The Fry Street Quartet at Spiral Jetty on the edge of the Great Salt Lake. [Courtesy photo]

Each year, after the Moab Music Festival’s “Music in Concert with the Landscape” series, the organization offers additional community concerts geared more toward local residents.

This week, the music festival is hosting the internationally acclaimed Fry Street Quartet, continuing with a live performance on KZMU Community Radio at 4 p.m. on Thursday, Oct. 20. KZMU music director Serah Mead and Jenn “DJ Lady J” McPherson will co-host the hourlong program, with the quartet both performing and answering questions on the station at 90.1 and 106.7 FM.

A full concert will take place at 7 p.m. on Friday, Oct. 21, at Star Hall, 159 E. Center St.

“One of the reasons we wanted to work with this particular quartet is they are representative of our local Utah talent, in addition to being internationally acclaimed,” Moab Music Festival coordinator Erin Groves said. “They’ve performed all over the world.”

Violinist and founding member Rebecca McFaul said she’s looking forward to coming to Moab – she’s never been here before.

“It feels exotic, and there’s no plane ride involved,” she said.

That’s because the group is based in Logan, where the members run the strings program at the Caine College of the Arts at Utah State University.

Fry Street Quartet also maintains an active touring schedule, performing concerts once or twice a month throughout the country, and sometimes internationally.

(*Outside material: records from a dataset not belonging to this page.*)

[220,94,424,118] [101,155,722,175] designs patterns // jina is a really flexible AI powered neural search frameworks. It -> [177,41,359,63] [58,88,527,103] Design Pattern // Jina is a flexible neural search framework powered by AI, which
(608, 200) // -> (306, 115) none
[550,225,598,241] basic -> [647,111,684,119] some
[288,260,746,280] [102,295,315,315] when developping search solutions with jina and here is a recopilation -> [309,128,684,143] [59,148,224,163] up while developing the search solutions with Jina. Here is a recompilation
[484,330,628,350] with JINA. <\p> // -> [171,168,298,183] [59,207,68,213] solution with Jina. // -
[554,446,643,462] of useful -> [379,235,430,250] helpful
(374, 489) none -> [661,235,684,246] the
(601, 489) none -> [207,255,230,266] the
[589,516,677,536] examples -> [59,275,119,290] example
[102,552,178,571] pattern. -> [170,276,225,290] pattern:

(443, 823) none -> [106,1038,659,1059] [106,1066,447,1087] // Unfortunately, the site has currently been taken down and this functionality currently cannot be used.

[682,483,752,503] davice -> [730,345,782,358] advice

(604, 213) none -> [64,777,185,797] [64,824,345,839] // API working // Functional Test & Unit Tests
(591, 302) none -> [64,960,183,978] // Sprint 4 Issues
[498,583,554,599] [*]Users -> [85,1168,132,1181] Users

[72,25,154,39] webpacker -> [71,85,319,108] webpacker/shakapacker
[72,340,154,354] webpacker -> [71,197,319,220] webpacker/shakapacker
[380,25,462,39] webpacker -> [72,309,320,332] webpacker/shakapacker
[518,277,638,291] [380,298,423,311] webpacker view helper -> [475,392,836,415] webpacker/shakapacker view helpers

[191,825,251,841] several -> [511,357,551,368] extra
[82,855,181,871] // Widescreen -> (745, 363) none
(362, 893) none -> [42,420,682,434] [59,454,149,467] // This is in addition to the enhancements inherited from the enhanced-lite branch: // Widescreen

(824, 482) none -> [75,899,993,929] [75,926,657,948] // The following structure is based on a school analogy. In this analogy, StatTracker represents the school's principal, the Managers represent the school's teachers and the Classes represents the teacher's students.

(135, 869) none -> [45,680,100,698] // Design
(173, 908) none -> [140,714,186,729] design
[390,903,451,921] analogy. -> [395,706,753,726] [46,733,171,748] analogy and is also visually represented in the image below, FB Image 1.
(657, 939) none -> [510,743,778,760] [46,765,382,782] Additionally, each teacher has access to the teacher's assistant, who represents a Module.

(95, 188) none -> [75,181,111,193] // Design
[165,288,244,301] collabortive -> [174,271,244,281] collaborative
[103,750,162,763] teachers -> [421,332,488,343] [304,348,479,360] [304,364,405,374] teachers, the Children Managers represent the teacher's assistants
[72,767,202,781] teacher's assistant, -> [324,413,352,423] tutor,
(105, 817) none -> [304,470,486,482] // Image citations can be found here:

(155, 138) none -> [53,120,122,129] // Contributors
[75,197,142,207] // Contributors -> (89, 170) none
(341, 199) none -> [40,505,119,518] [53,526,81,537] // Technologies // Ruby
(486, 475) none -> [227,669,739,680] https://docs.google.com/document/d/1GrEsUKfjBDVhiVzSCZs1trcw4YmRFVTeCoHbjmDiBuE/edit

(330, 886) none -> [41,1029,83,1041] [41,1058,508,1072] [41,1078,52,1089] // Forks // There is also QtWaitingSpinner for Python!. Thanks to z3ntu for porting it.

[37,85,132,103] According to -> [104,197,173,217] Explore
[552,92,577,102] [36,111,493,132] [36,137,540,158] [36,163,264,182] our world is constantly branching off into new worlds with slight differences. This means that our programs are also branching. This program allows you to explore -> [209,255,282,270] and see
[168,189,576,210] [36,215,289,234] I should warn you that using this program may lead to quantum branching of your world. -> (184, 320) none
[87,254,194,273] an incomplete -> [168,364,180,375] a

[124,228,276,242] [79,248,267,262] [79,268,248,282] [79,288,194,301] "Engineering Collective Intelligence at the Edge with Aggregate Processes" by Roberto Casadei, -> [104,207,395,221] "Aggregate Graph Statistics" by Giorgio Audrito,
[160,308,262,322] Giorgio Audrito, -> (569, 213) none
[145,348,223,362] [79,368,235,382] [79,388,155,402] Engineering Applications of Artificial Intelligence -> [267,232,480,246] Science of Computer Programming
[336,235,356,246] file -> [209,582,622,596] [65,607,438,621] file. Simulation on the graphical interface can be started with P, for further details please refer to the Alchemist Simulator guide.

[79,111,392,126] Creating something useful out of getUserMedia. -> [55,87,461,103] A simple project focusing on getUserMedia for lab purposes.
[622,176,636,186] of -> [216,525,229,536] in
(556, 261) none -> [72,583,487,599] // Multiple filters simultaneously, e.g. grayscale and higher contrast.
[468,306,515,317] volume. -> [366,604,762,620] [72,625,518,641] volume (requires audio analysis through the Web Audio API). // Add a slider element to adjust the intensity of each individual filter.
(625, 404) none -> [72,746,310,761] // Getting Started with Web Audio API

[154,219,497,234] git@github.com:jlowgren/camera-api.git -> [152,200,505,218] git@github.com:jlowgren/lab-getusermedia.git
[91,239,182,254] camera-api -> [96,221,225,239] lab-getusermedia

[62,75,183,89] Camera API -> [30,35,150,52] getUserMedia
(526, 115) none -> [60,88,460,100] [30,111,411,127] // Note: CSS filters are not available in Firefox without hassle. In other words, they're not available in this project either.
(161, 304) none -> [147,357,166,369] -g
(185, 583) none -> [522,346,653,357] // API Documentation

The quartet plays a broad range of music, from classic, 300-year old compositions, to brand-new pieces, Groves said. For example, the quartet helped premiere, along with the San Jose Chamber Orchestra, a new work by Clarice Assad, a Brazilian composer who performed recently in Moab during the Music in Concert with the Landscape festival in September.

The group is often commissioned to write and record pieces.

“We love bringing new work into the world,” McFaul said.

The quartet’s “The Crossroads Project” is an interdisciplinary collaboration that joins science and art. The group worked with physicist Robert Davies to create “The Crossroads Project: Rising Tide” to address issues of global sustainability, McFaul said.

The Rising Tide performance encompasses music, information and imagery by combining the work of composer Laura Kaminsky with a science presentation.

“It (also) works beautifully as a stand-alone concert piece,” which concertgoers can expect to hear on Friday night, McFaul said.

In addition to Kaminsky’s “Rising Tide” Friday’s program will include String Quartet in D Major, Op. 76, no. 5 by Franz Joseph Haydn, and String Quartet in E-flat Major, Op. 51 by Antonin Dvorak.

The other quartet members are first violinist Robert Waters, viola player Bradley Ottesen and cellist Anne Francis Bayless.

A suggested donation of $10 is requested for the Star Hall performance, which will include an intermission. All proceeds go toward the Moab Music Festival Education Initiative Award – funding that is awarded yearly to a Grand County music teacher to further students’ music education.

Last year’s award went to Phyllis Reed at Helen M. Knight Elementary. She purchased tenor recorders to increase the instrument selection for her students.

The Fry Street Quartet’s weeklong residency in Moab will include a number of educational outreach events, including workshops and performances for the BEACON Moab Strings Program, as well as programs for local elementary, middle- and high school students. The quartet will also perform for the Friday senior luncheon at the Grand Center, 182 N. 500 West.

Fry Street Quartet to perform on KZMU, at Star Hall

“We love bringing new work into the world.”

When: Community concerts, Thursday, Oct. 20, and Friday, Oct. 21

Where: Oct. 20 performance on KZMU Community Radio, 90.1 and 106.7 FM; Oct. 21 performance at Star Hall, 159 E. Center St.